そして、店員さんからの一言で、状況は一変してしまったのだ。
「お客様申し訳ありません!今日は洋梨パンケーキをご提供できないんです。」
(ほえ?)
私の脳内は一瞬シャットダウン。
なんとか立ち上げ直すも、なかなか整理ができない。
(提供できない?えっと、それはつまり…)
徐々に状況を飲み込めてきた。
もしかして…食べられへん!?
一気に不安が襲ってきた。
やっと、やっと食べられると思っていたのに…
そして、私は店員さんに問いかけた。
「えっ!?ないんですか!?」
私の一言で、更に店員さんの表情が曇る。
あーこれはもう、諦めるしかないのかも…
そう思っていた時だった。
店員さんが告げた言葉で、状況はまた変わった。
「申し訳ございません!本日ご用意していた洋梨がまだ熟れていなくて。
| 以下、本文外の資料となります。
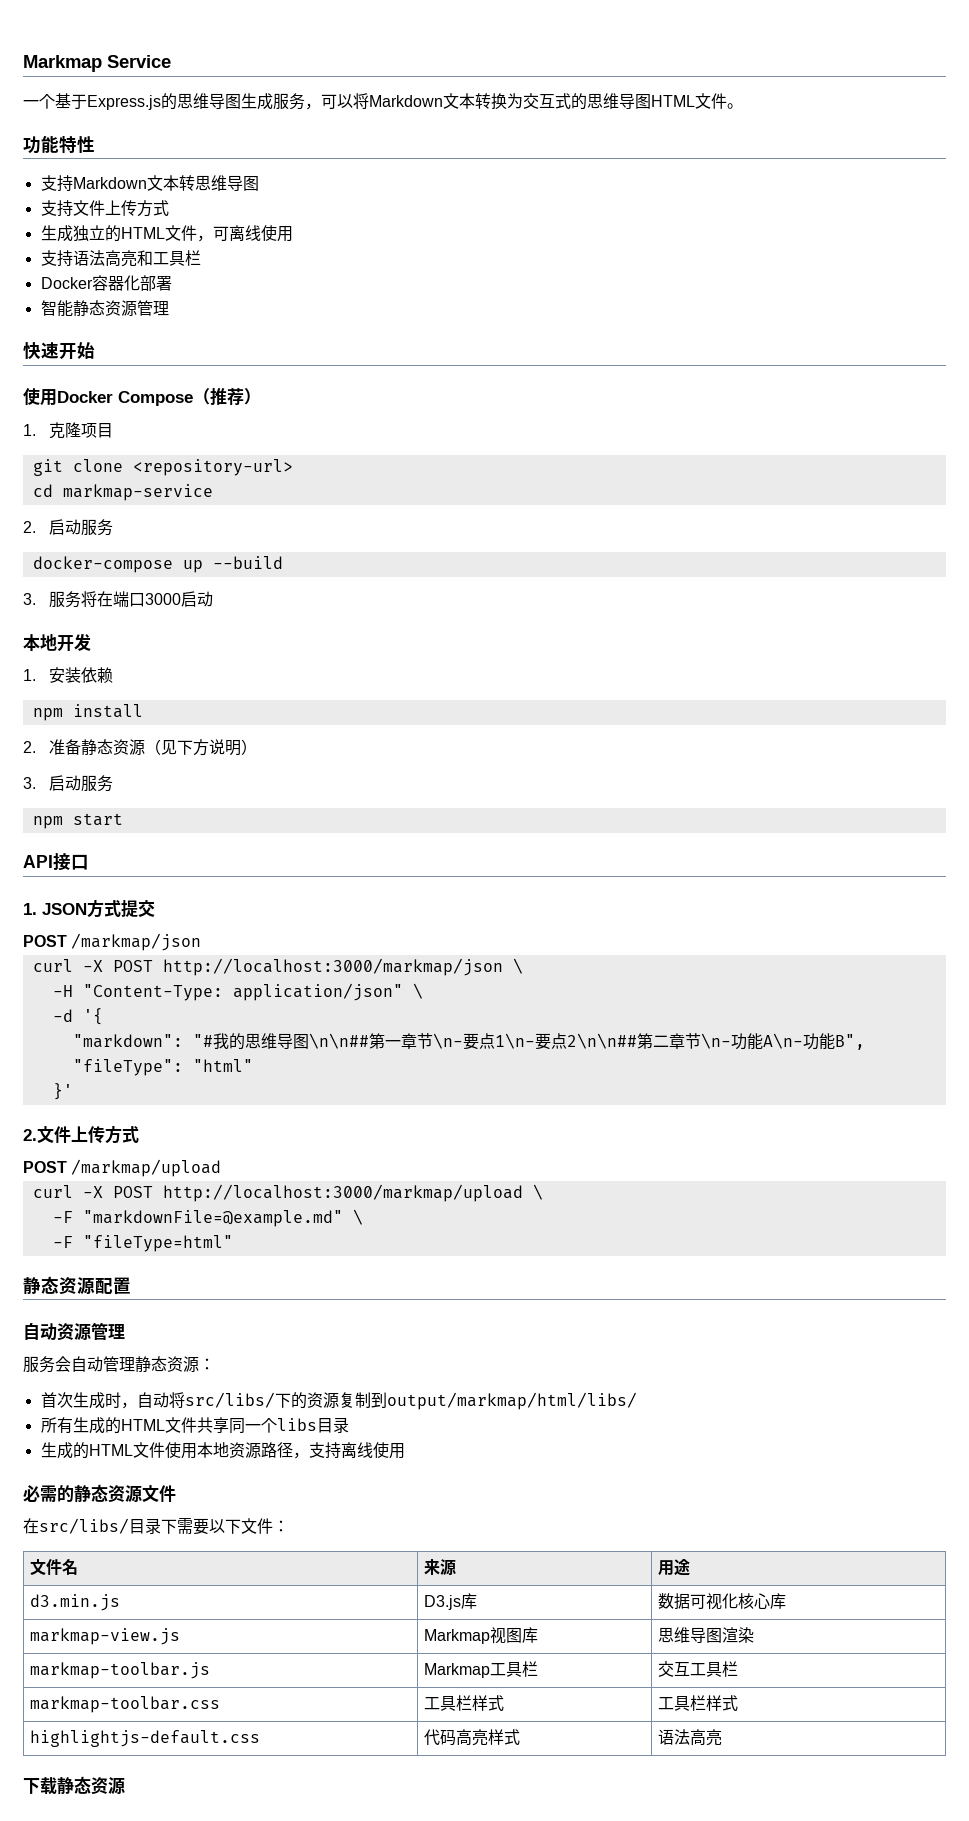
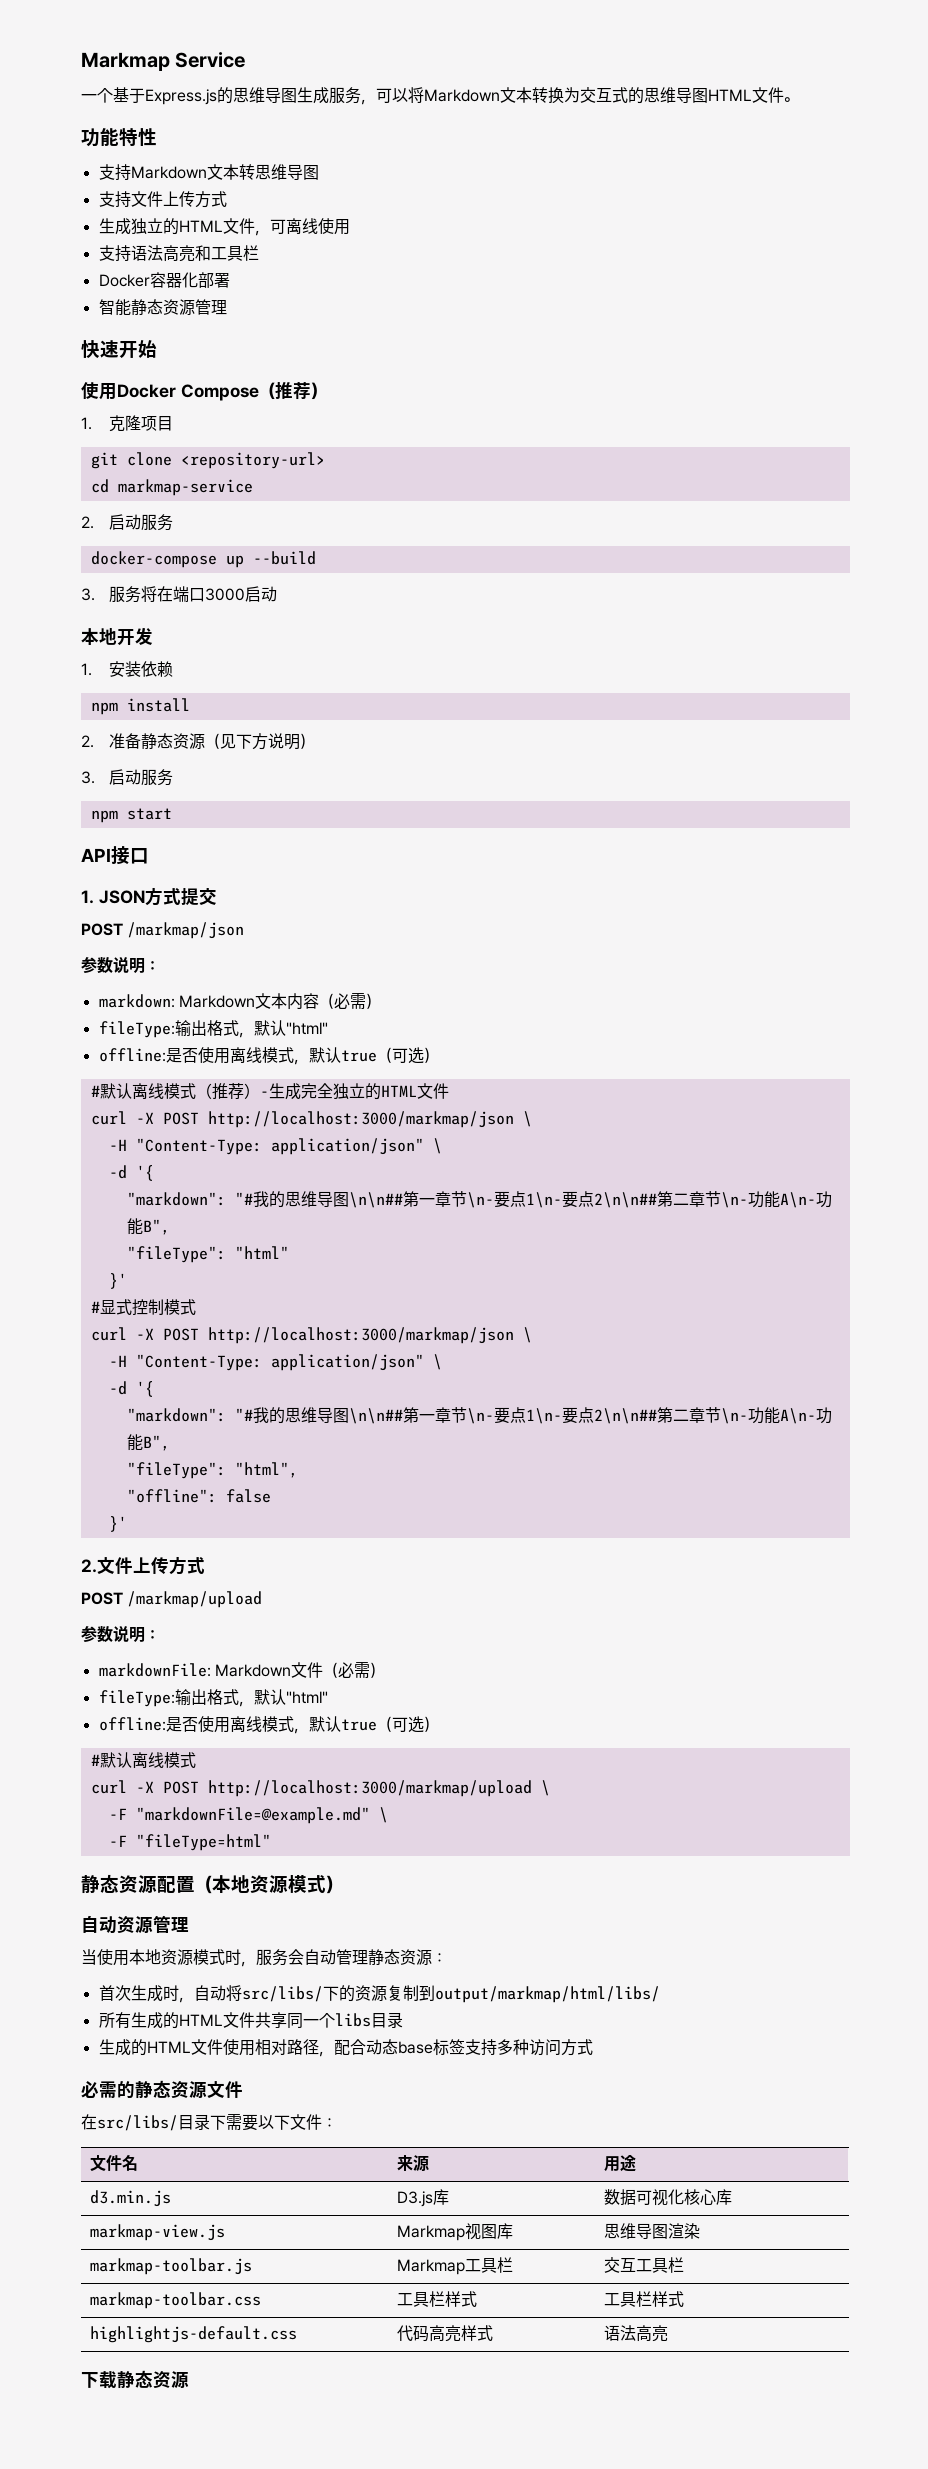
  POST /markmap/json
+ 参数说明：
+ markdown: Markdown文本内容（必需）
+ fileType:输出格式，默认"html"
+ offline:是否使用离线模式，默认true（可选）
+ #默认离线模式（推荐）-生成完全独立的HTML文件
+ #显式控制模式
+ curl -X POST http://localhost:3000/markmap/json \
+ -H "Content-Type: application/json" \
+ -d '{
+ "markdown": "#我的思维导图\n\n##第一章节\n-要点1\n-要点2\n\n##第二章节\n-功能A\n-功能B",
+ "fileType": "html",
+ "offline": false
+ }'
  POST /markmap/upload
+ 参数说明：
+ markdownFile: Markdown文件（必需）
+ fileType:输出格式，默认"html"
+ offline:是否使用离线模式，默认true（可选）
+ #默认离线模式
- 静态资源配置
+ 静态资源配置（本地资源模式）
- 服务会自动管理静态资源：
+ 当使用本地资源模式时，服务会自动管理静态资源：
- 生成的HTML文件使用本地资源路径，支持离线使用
+ 生成的HTML文件使用相对路径，配合动态base标签支持多种访问方式

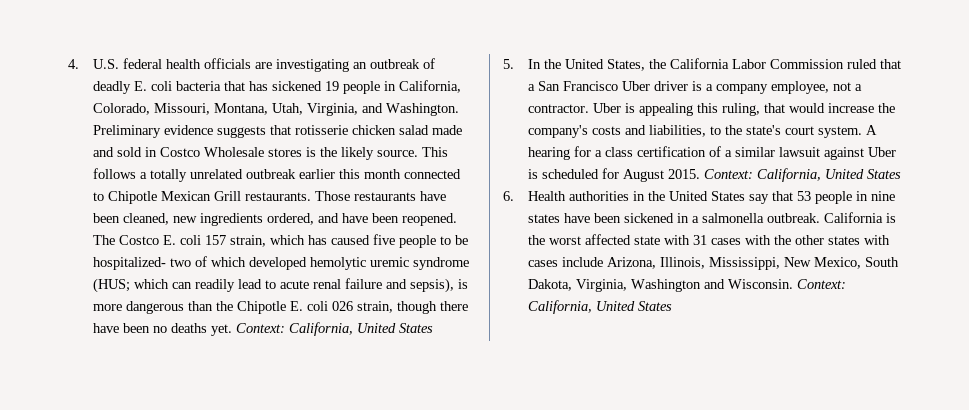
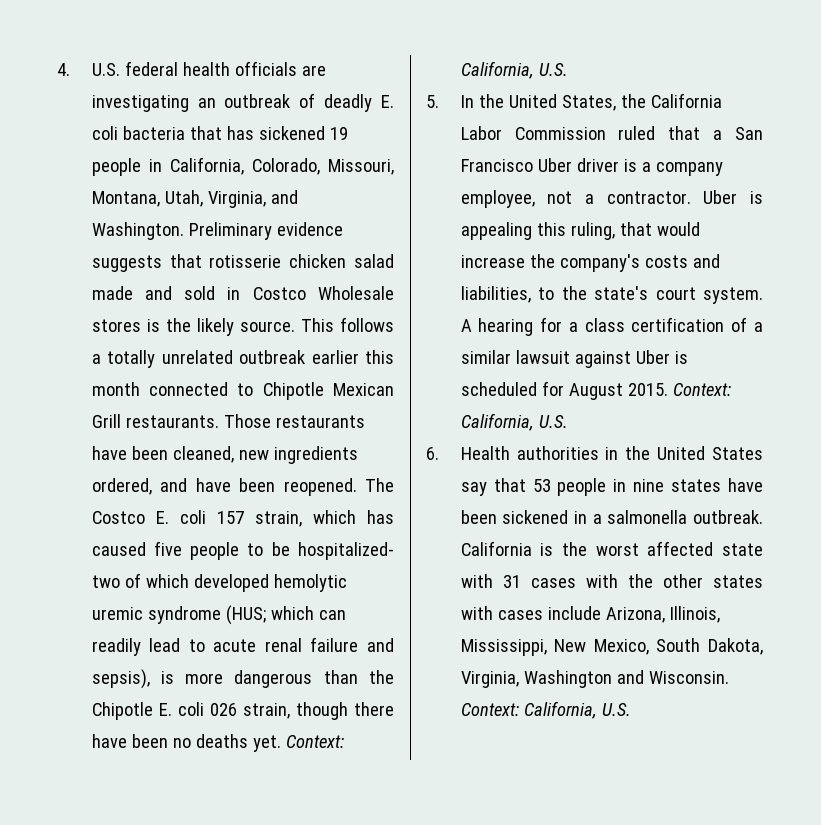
- The Costco E. coli 157 strain, which has caused five people to be hospitalized- two of which developed hemolytic uremic syndrome (HUS; which can readily lead to acute renal failure and sepsis), is more dangerous than the Chipotle E. coli 026 strain, though there have been no deaths yet. Context: California, United States
+ The Costco E. coli 157 strain, which has caused five people to be hospitalized- two of which developed hemolytic uremic syndrome (HUS; which can readily lead to acute renal failure and sepsis), is more dangerous than the Chipotle E. coli 026 strain, though there have been no deaths yet. Context: California, U.S.
- A hearing for a class certification of a similar lawsuit against Uber is scheduled for August 2015. Context: California, United States
+ A hearing for a class certification of a similar lawsuit against Uber is scheduled for August 2015. Context: California, U.S.
- California is the worst affected state with 31 cases with the other states with cases include Arizona, Illinois, Mississippi, New Mexico, South Dakota, Virginia, Washington and Wisconsin. Context: California, United States
+ California is the worst affected state with 31 cases with the other states with cases include Arizona, Illinois, Mississippi, New Mexico, South Dakota, Virginia, Washington and Wisconsin. Context: California, U.S.

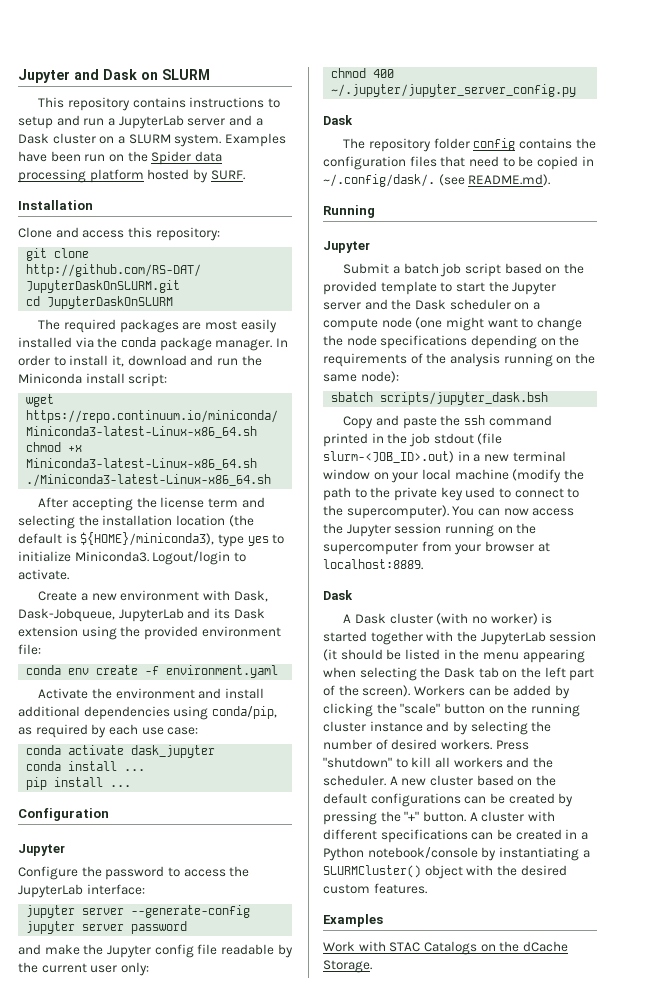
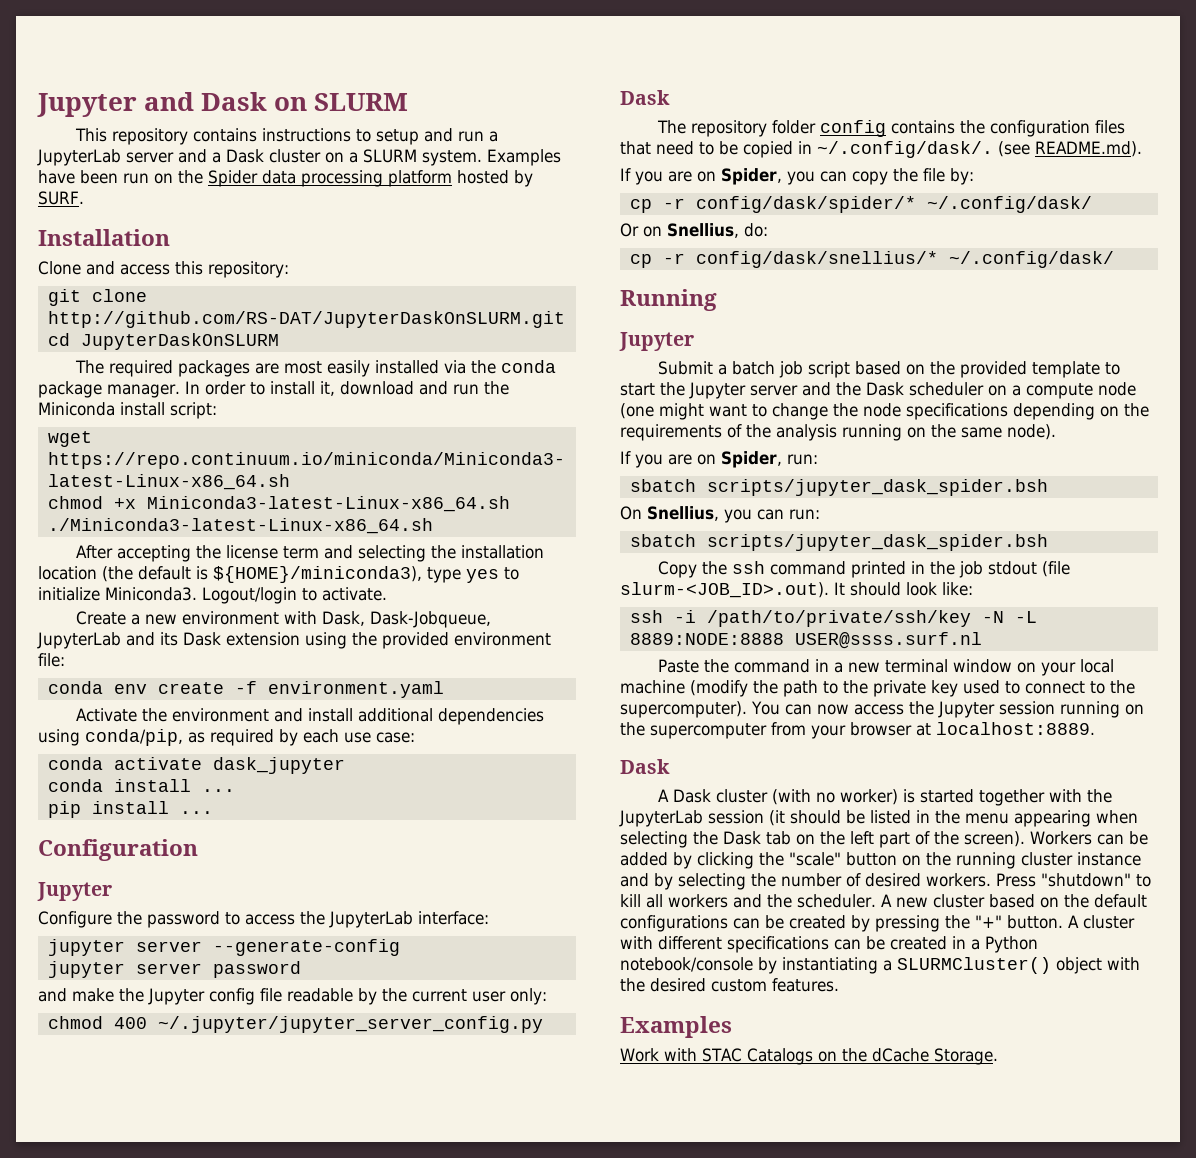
+ If you are on Spider, you can copy the file by:
+ cp -r config/dask/spider/* ~/.config/dask/
+ Or on Snellius, do:
+ cp -r config/dask/snellius/* ~/.config/dask/
- Submit a batch job script based on the provided template to start the Jupyter server and the Dask scheduler on a compute node (one might want to change the node specifications depending on the requirements of the analysis running on the same node):
- sbatch scripts/jupyter_dask.bsh
+ Submit a batch job script based on the provided template to start the Jupyter server and the Dask scheduler on a compute node (one might want to change the node specifications depending on the requirements of the analysis running on the same node).
+ If you are on Spider, run:
+ sbatch scripts/jupyter_dask_spider.bsh
+ On Snellius, you can run:
+ sbatch scripts/jupyter_dask_spider.bsh
- Copy and paste the ssh command printed in the job stdout (file slurm-<JOB_ID>.out) in a new terminal window on your local machine (modify the path to the private key used to connect to the supercomputer).
+ Copy the ssh command printed in the job stdout (file slurm-<JOB_ID>.out). It should look like:
+ ssh -i /path/to/private/ssh/key -N -L 8889:NODE:8888 USER@ssss.surf.nl
+ Paste the command in a new terminal window on your local machine (modify the path to the private key used to connect to the supercomputer).

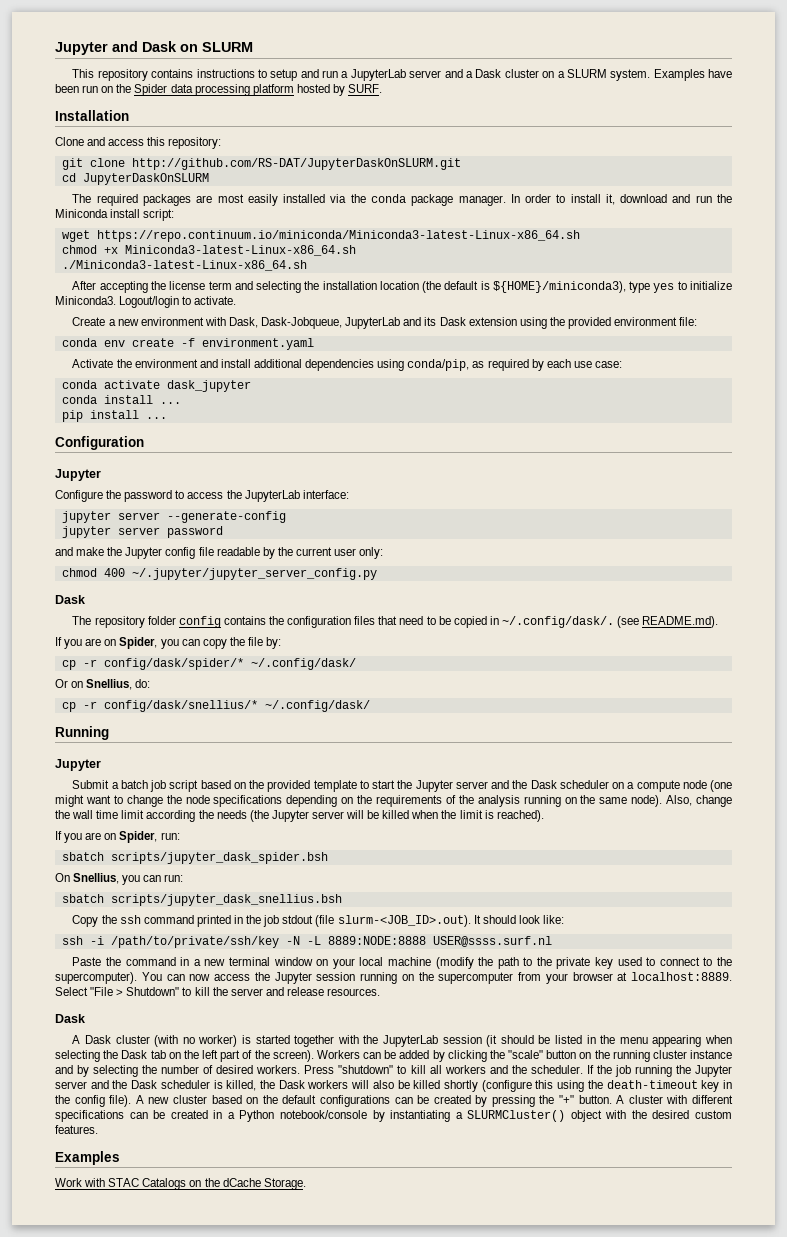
+ Also, change the wall time limit according the needs (the Jupyter server will be killed when the limit is reached).
  On Snellius, you can run:
- sbatch scripts/jupyter_dask_spider.bsh
+ sbatch scripts/jupyter_dask_snellius.bsh
+ Select "File > Shutdown" to kill the server and release resources.
+ If the job running the Jupyter server and the Dask scheduler is killed, the Dask workers will also be killed shortly (configure this using the death-timeout key in the config file).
十分な甘さの物をご提供できない状態でして」
え?甘くない?
だから食べられない?
私の胸に、何かが突っかかる。
「ご提供ができない」
そう店員さんは言った。
でも、
「作れない」とは言っていない。
そう思った私は、店員さんに問いかけた。
「それは作るのも難しいってことですか?」
すると店員さんは、まっすぐこちらを向いてこう答えた。
「いえ、作れることは作れます」
えっ!?作れるん?
一気に風向きが変わった。
「作れるんですか!?」
店員さんに必死にそう尋ねると…
「はい。でも甘味が強くないので、満足いただけるかどうかは…」
店員さんはそう言うが、私は負けじと続ける。
「でも作ってもらえるんですよね!?」
店員さんの答えは…
「はい。作れます」
甘くない洋梨。
それで満足できる?
いや、でももうパンケーキの口になってしまってる。
期間限定のパンケーキ。
もし、今日を逃したら…
そして私は、店員さんにこう告げた!
「洋梨のパンケーキでお願いします!!」
そして、15分ほど経過。
ふんわりとした生地。
雲のようにほわほわとした生クリーム。
水々しく輝くオフホワイトの洋梨。
私の目の前には、メニュー表で見た通りのパンケーキが佇んでいた。
やっと…やっと出会えたパンケーキ。
ナイフを入れた瞬間、生地の弾力がダイレクトに伝わってくる。
私はパンケーキを、ゆっくり口に運ぶ。
生クリームの甘さと生地の相性が抜群で、一瞬でほっぺたが落ちてしまいそう。
さらに、洋梨の爽やかな甘味が、口いっぱいに広がる。
(洋梨甘くないって言うてたのに…十分甘いやん♡)
心配していたことが、一気に吹っ飛んだ。
私はまたたく間に、天国にいるような気分になった。
こうして私は時間をかけて、パンケーキの美味しさを噛み締めた。
たかがパンケーキ。
ちょっと必死すぎたかな?と少し自分で呆れてしまった。
でもあの時、「じゃぁいいです」と言わなくて本当によかった。
諦めずに食い下がったおかげで、私は一番楽しみにしていたパンケーキに出会えたのだから。